Some unidentified gunmen barged into the home of Gian Chand in a remote mountainous village of Indian Kashmir on Friday night and shot and killed four children, between 3 and 15 years old, police said. Other details were not immediately available.


The attack was the third on minority Hindus in Indian Kashmir since India's Prime Minister Atal Bihari Vajpayee halted all military operations against separatist groups last Tuesday.


Nineteen people have been killed in apparent militant attacks since the cease-fire went into effect.


No one claimed responsibility for the latest attack in Sajru, a remote village in Udhampur district, 175 kilometers (110 miles) north of Jammu, the winter capital of Jammu-Kashmir state.


Meanwhile, Prof.
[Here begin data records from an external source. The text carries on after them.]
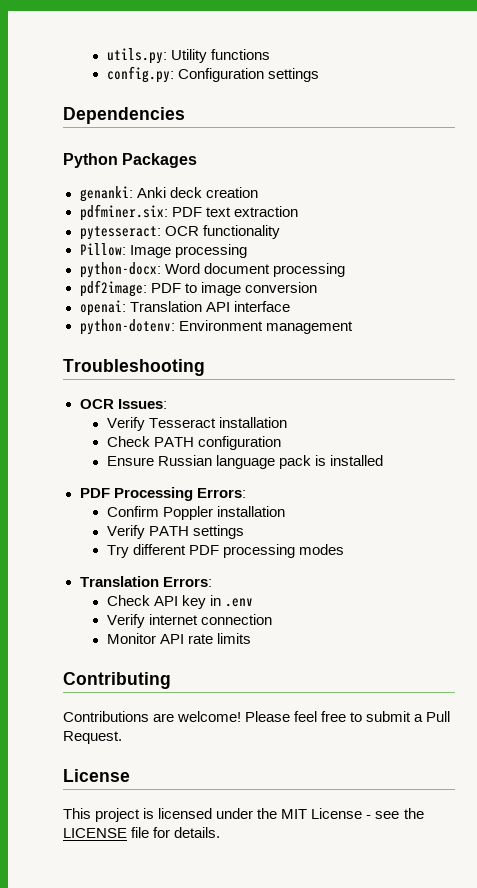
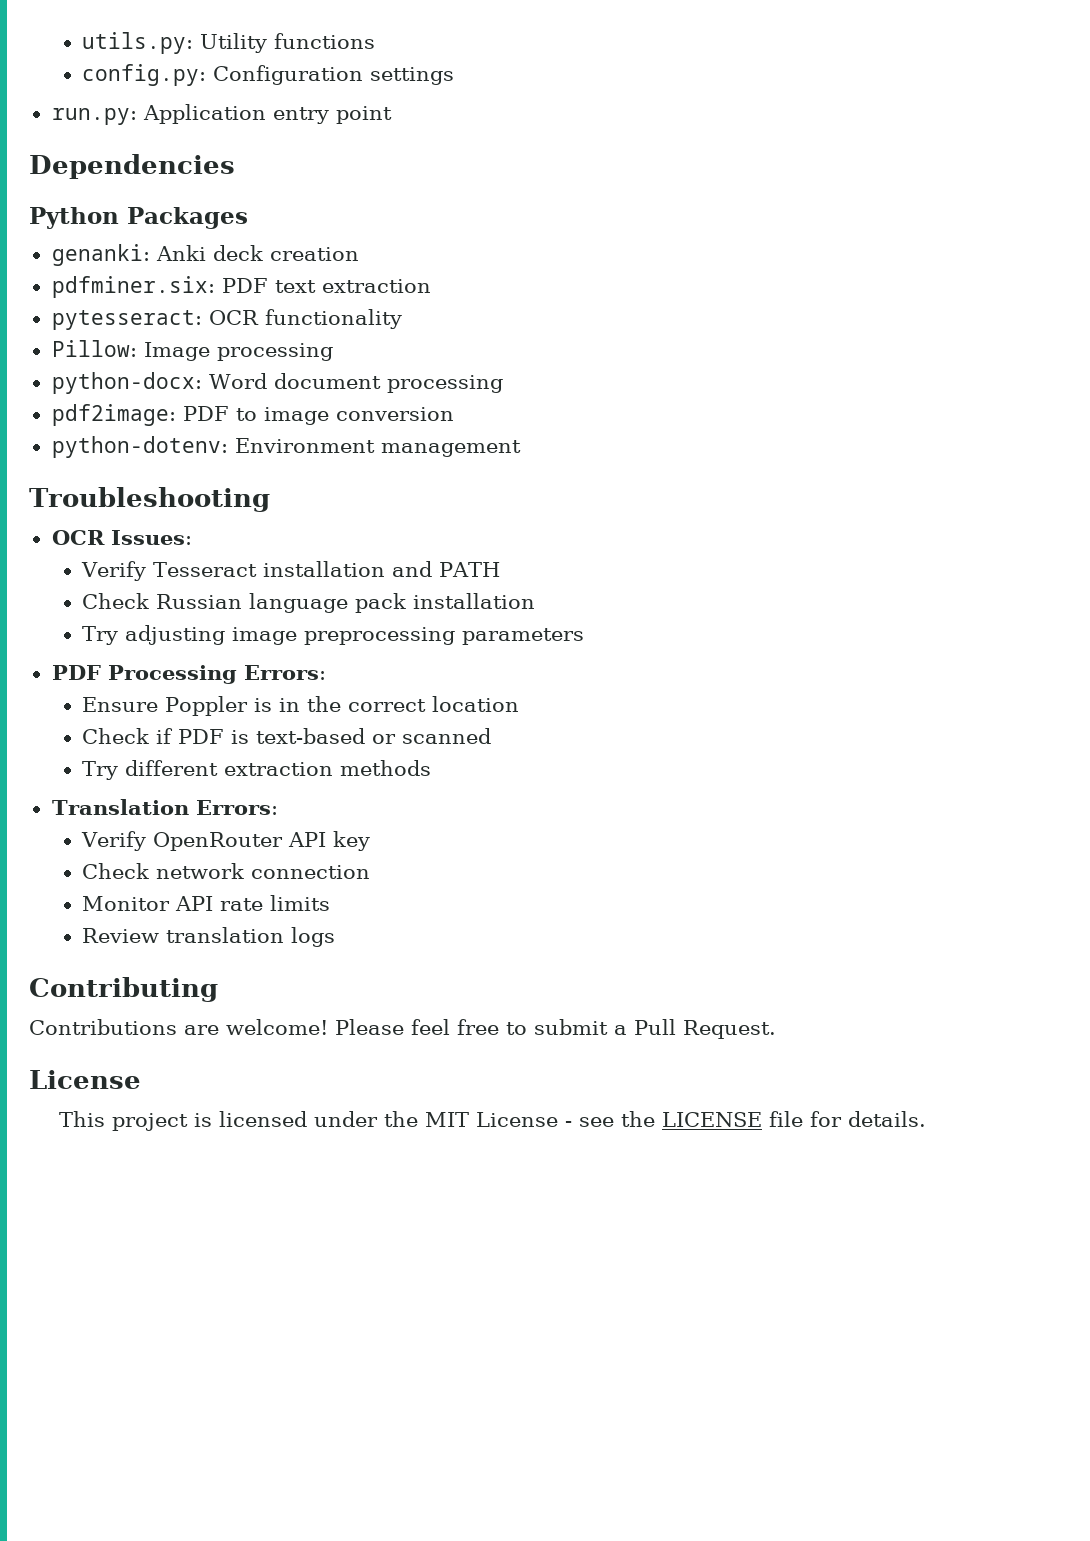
+ run.py: Application entry point
- openai: Translation API interface
- Verify Tesseract installation
- Check PATH configuration
- Ensure Russian language pack is installed
+ Verify Tesseract installation and PATH
+ Check Russian language pack installation
+ Try adjusting image preprocessing parameters
  PDF Processing Errors:
- Confirm Poppler installation
- Verify PATH settings
+ Ensure Poppler is in the correct location
+ Check if PDF is text-based or scanned
- Try different PDF processing modes
+ Try different extraction methods
- Check API key in .env
- Verify internet connection
+ Verify OpenRouter API key
+ Check network connection
+ Review translation logs

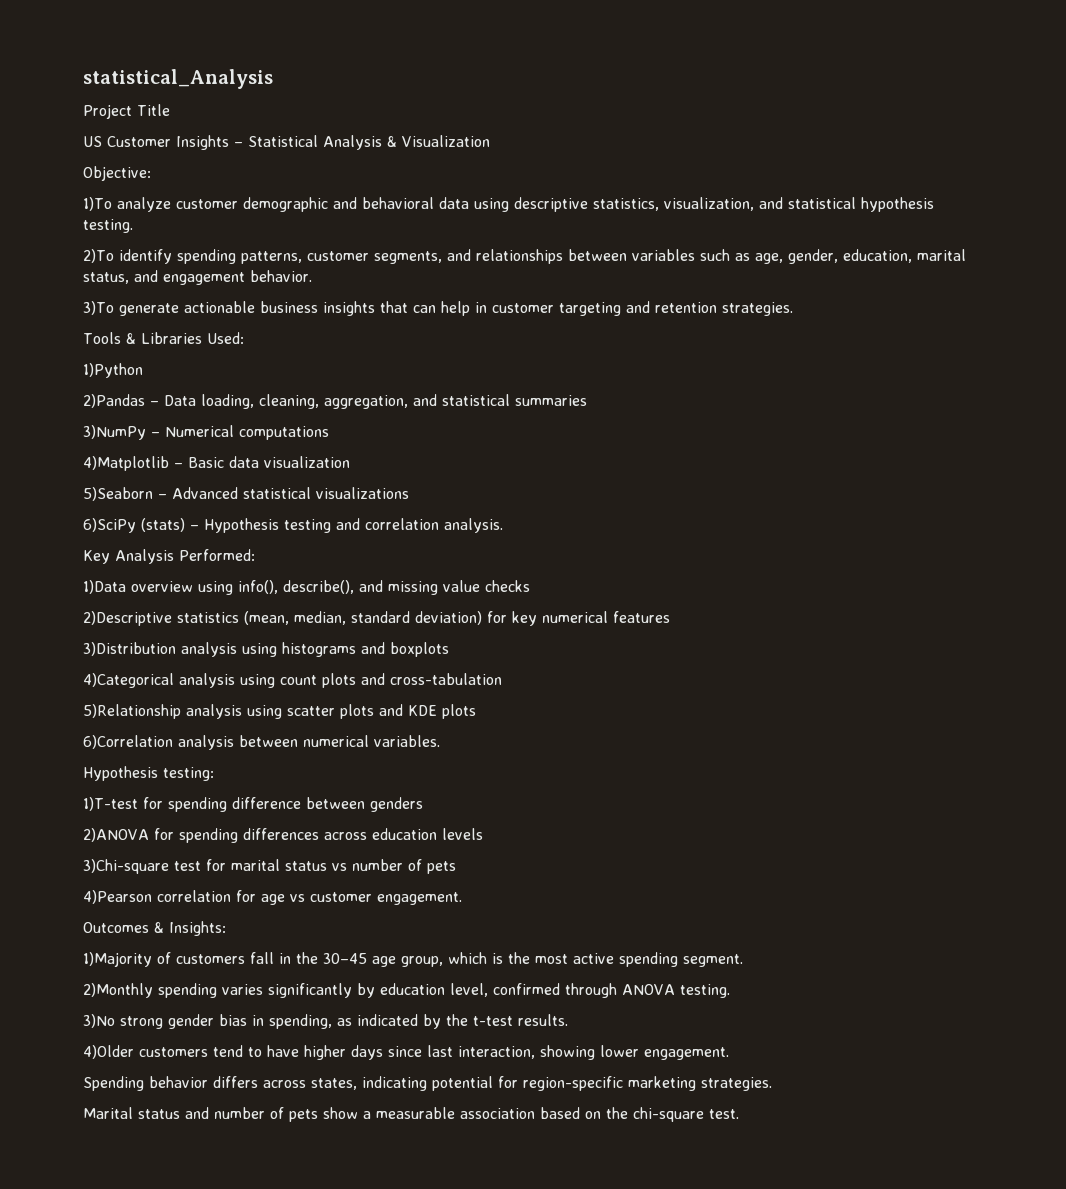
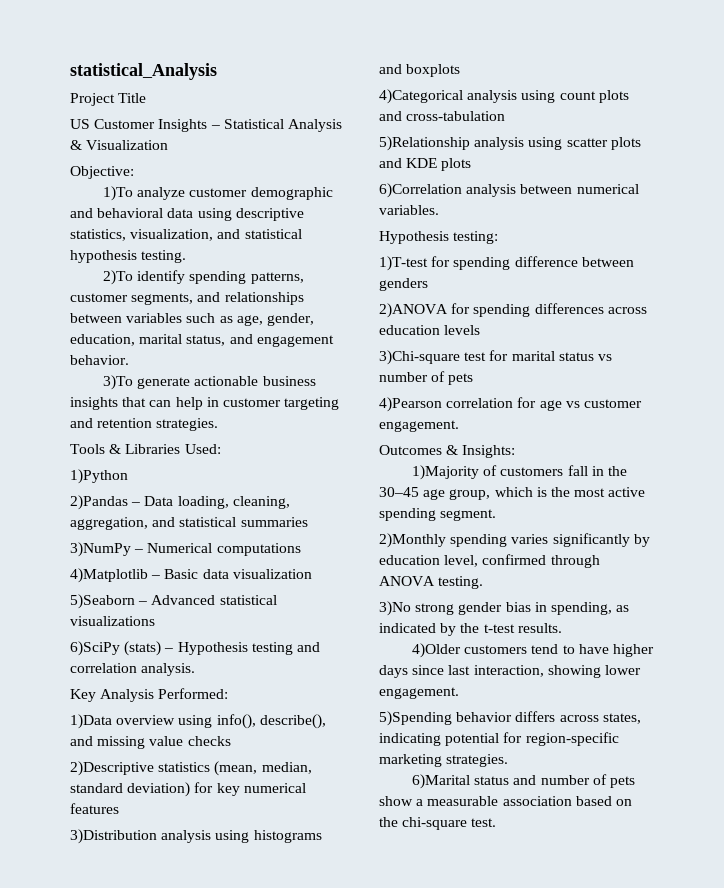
- Spending behavior differs across states, indicating potential for region-specific marketing strategies.
+ 5)Spending behavior differs across states, indicating potential for region-specific marketing strategies.
- Marital status and number of pets show a measurable association based on the chi-square test.
+ 6)Marital status and number of pets show a measurable association based on the chi-square test.

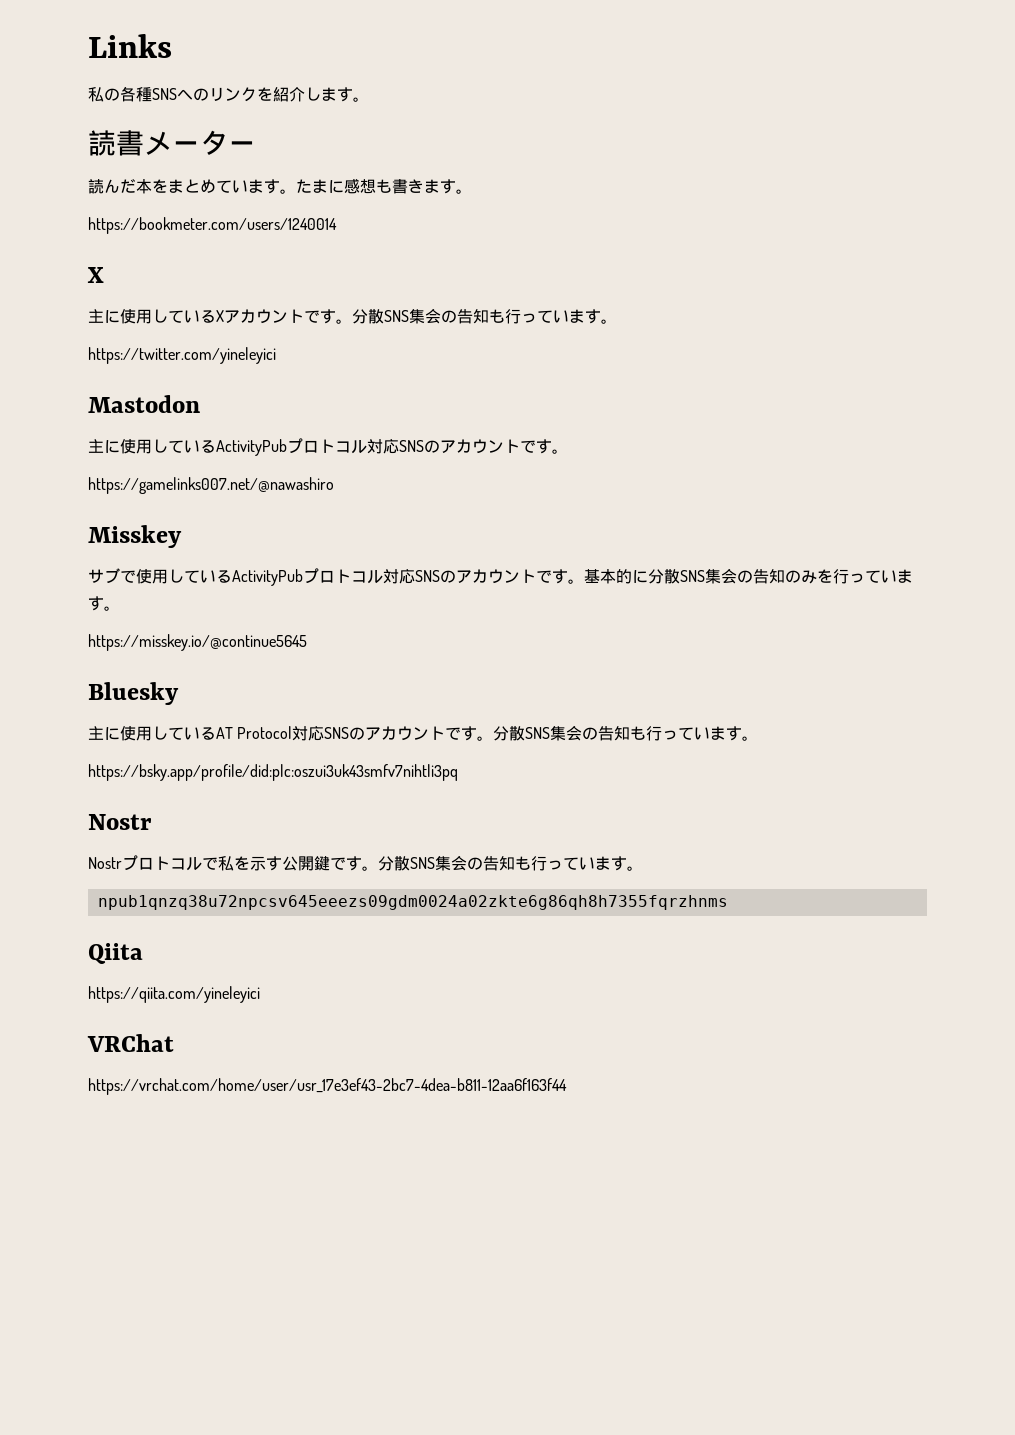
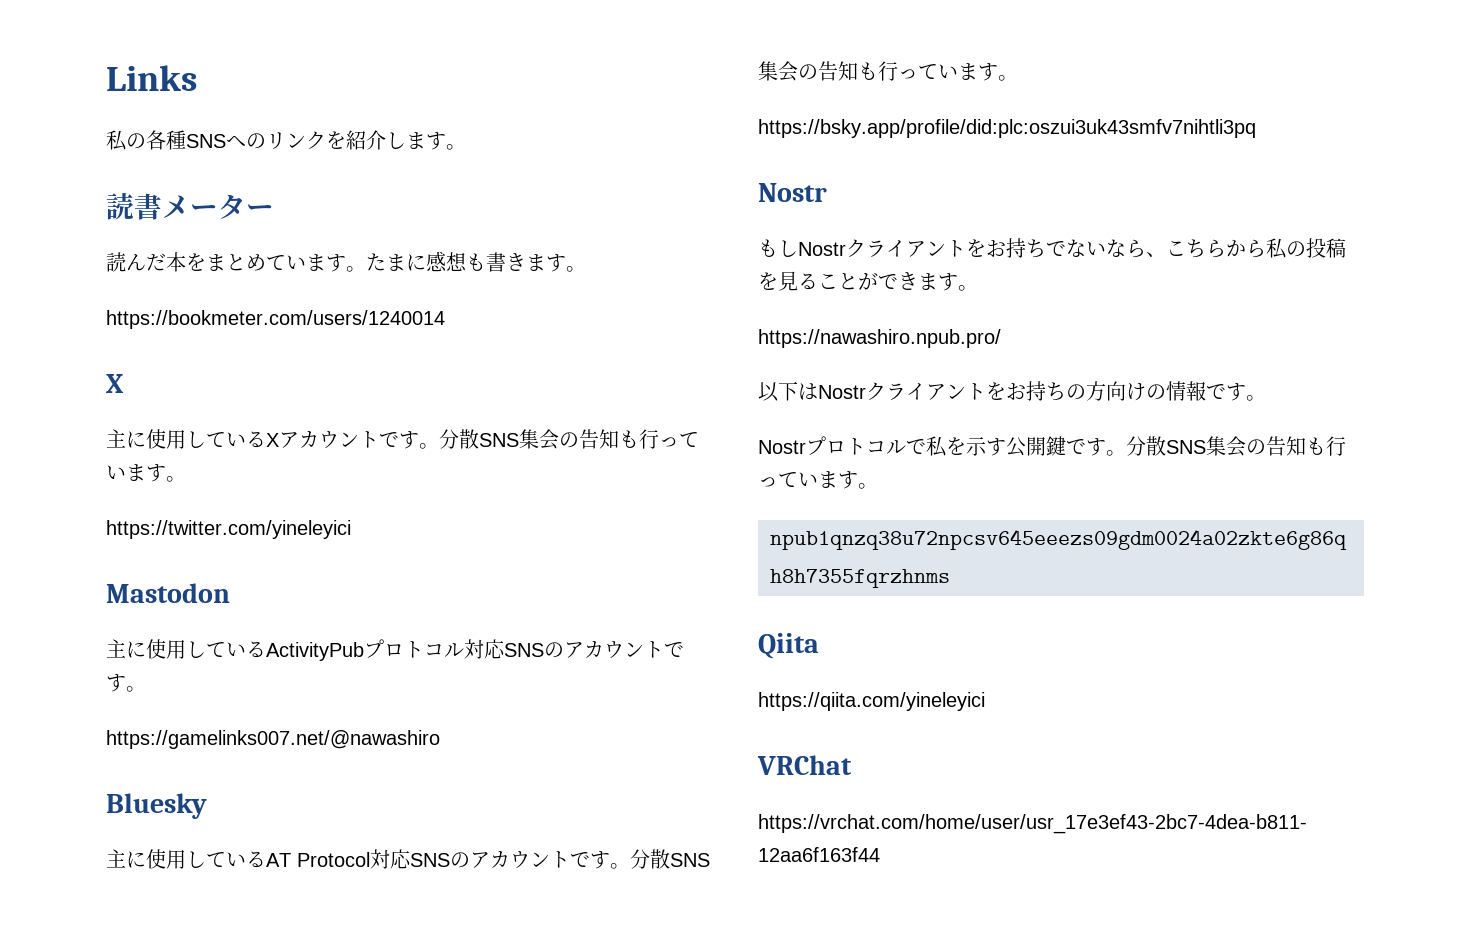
- Misskey
- サブで使用しているActivityPubプロトコル対応SNSのアカウントです。基本的に分散SNS集会の告知のみを行っています。
- https://misskey.io/@continue5645
+ もしNostrクライアントをお持ちでないなら、こちらから私の投稿を見ることができます。
+ https://nawashiro.npub.pro/
+ 以下はNostrクライアントをお持ちの方向けの情報です。

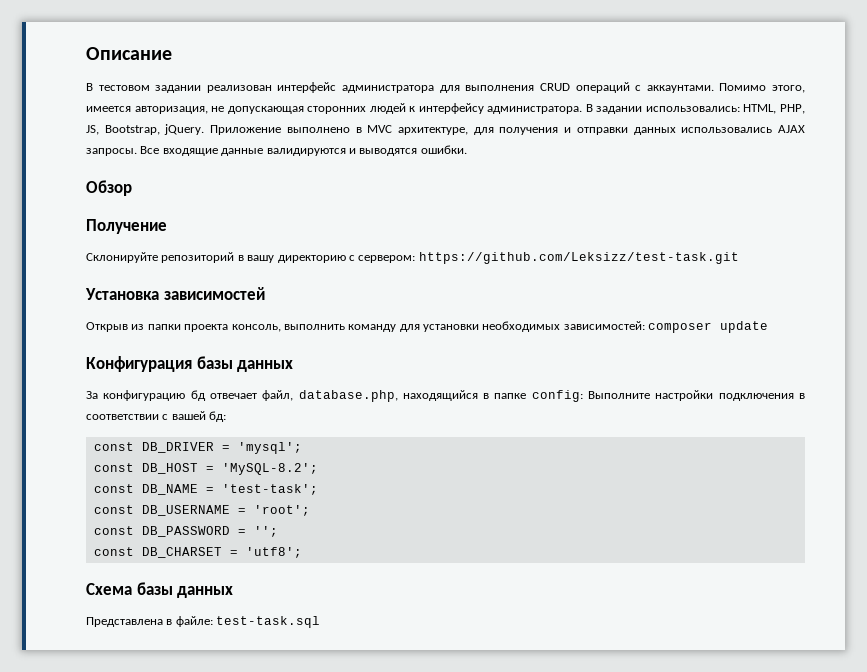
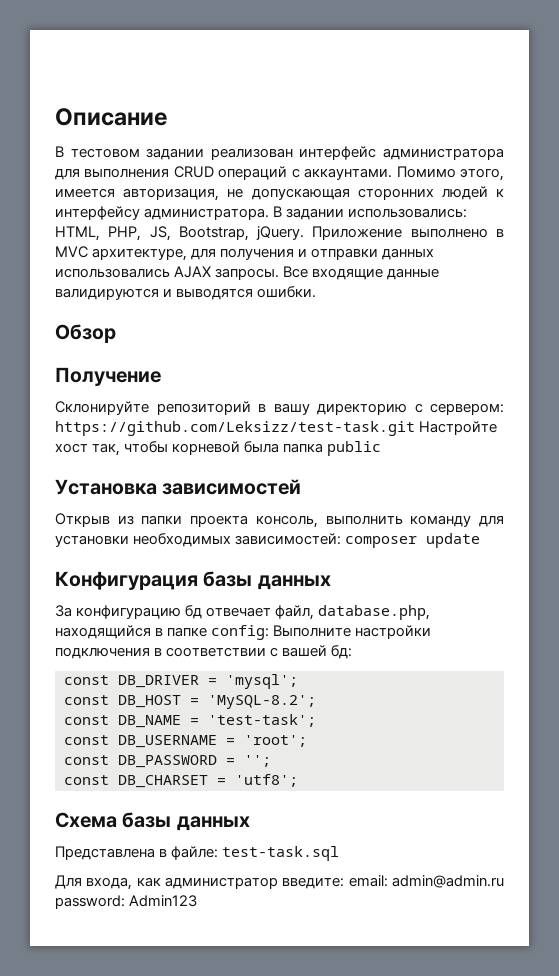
- Склонируйте репозиторий в вашу директорию с сервером: https://github.com/Leksizz/test-task.git
+ Склонируйте репозиторий в вашу директорию с сервером: https://github.com/Leksizz/test-task.git Настройте хост так, чтобы корневой была папка public
+ Для входа, как администратор введите: email: admin@admin.ru password: Admin123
Abdul Ghani Bhat, leader of the All Parties Hurriyat Conference -- an alliance of 23 Kashmiri separatist groups -- flew into New Delhi on Saturday apparently to hold talks with India.


Bhat refused to give details of the prospective talks, including whether they would be direct or through a mediator.


"Let us not say anything before it happens," Bhat told The Associated Press before leaving Srinagar in Indian Kashmir for the Indian capital.


The political wing has agreed to hold separate peace talks with India. The militants, meanwhile, have demanded three-way talks that would include India, Kashmiri militants and Pakistan.


Haq dismissed Indian allegations that Pakistan controls the militants and said Islamabad was ready for immediate talks with New Delhi.


"Pakistan is prepared to enter into a meaningful dialogue with India," he said.


He said talks with the militants have to include Pakistan and should be accompanied by a reduction of Indian troops and an end to human rights abuses.


"We are testing Indian claims of ceasefire," Haq said. "We want to open talks with India and resolve the Kashmir dispute peacefully ... But the talks should be unconditional."